● **The task**:
How many lines below include the string "Waveform"? State the number alone.

§ §

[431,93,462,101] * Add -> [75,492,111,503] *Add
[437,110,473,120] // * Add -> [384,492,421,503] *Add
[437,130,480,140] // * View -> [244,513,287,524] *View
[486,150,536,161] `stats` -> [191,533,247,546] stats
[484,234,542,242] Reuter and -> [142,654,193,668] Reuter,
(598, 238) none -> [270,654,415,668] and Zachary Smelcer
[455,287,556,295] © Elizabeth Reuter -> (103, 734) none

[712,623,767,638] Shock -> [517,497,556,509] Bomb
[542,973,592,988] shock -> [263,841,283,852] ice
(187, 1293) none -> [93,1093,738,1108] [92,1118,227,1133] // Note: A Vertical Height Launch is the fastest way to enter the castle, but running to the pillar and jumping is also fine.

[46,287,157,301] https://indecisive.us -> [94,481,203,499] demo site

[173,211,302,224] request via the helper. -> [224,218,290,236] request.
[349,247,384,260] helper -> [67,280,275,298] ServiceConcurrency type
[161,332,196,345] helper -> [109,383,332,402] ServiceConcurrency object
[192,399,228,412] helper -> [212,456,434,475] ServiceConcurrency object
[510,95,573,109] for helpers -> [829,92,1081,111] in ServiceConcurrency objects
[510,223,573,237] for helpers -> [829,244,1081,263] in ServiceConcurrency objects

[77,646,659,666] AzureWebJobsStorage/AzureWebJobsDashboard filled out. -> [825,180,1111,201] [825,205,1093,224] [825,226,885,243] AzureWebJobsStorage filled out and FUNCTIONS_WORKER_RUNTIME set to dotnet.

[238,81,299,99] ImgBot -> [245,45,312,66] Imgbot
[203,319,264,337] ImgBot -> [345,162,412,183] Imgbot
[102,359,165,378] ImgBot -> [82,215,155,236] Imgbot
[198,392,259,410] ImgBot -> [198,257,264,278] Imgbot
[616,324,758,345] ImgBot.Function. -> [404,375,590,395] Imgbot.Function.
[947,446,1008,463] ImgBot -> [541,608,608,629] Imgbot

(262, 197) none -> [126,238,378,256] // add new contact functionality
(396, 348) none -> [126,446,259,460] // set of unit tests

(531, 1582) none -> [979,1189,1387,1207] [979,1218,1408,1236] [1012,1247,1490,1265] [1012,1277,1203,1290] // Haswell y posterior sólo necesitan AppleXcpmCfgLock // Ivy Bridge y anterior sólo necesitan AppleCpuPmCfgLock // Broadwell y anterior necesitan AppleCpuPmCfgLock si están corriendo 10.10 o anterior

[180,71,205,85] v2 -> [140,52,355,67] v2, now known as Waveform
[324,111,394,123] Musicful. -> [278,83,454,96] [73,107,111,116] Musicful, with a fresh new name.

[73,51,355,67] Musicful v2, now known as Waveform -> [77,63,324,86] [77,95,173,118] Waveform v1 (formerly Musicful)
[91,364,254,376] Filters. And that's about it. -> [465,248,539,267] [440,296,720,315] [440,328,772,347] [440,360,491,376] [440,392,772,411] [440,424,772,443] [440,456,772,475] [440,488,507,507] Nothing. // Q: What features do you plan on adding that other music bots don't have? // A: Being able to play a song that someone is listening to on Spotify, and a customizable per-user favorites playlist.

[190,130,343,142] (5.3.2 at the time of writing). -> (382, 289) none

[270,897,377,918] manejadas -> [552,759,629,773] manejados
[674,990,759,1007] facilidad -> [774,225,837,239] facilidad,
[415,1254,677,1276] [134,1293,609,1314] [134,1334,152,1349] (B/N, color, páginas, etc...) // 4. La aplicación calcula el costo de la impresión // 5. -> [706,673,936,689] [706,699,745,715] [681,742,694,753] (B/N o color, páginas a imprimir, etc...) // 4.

§ §

● **Result of the exercise**:
2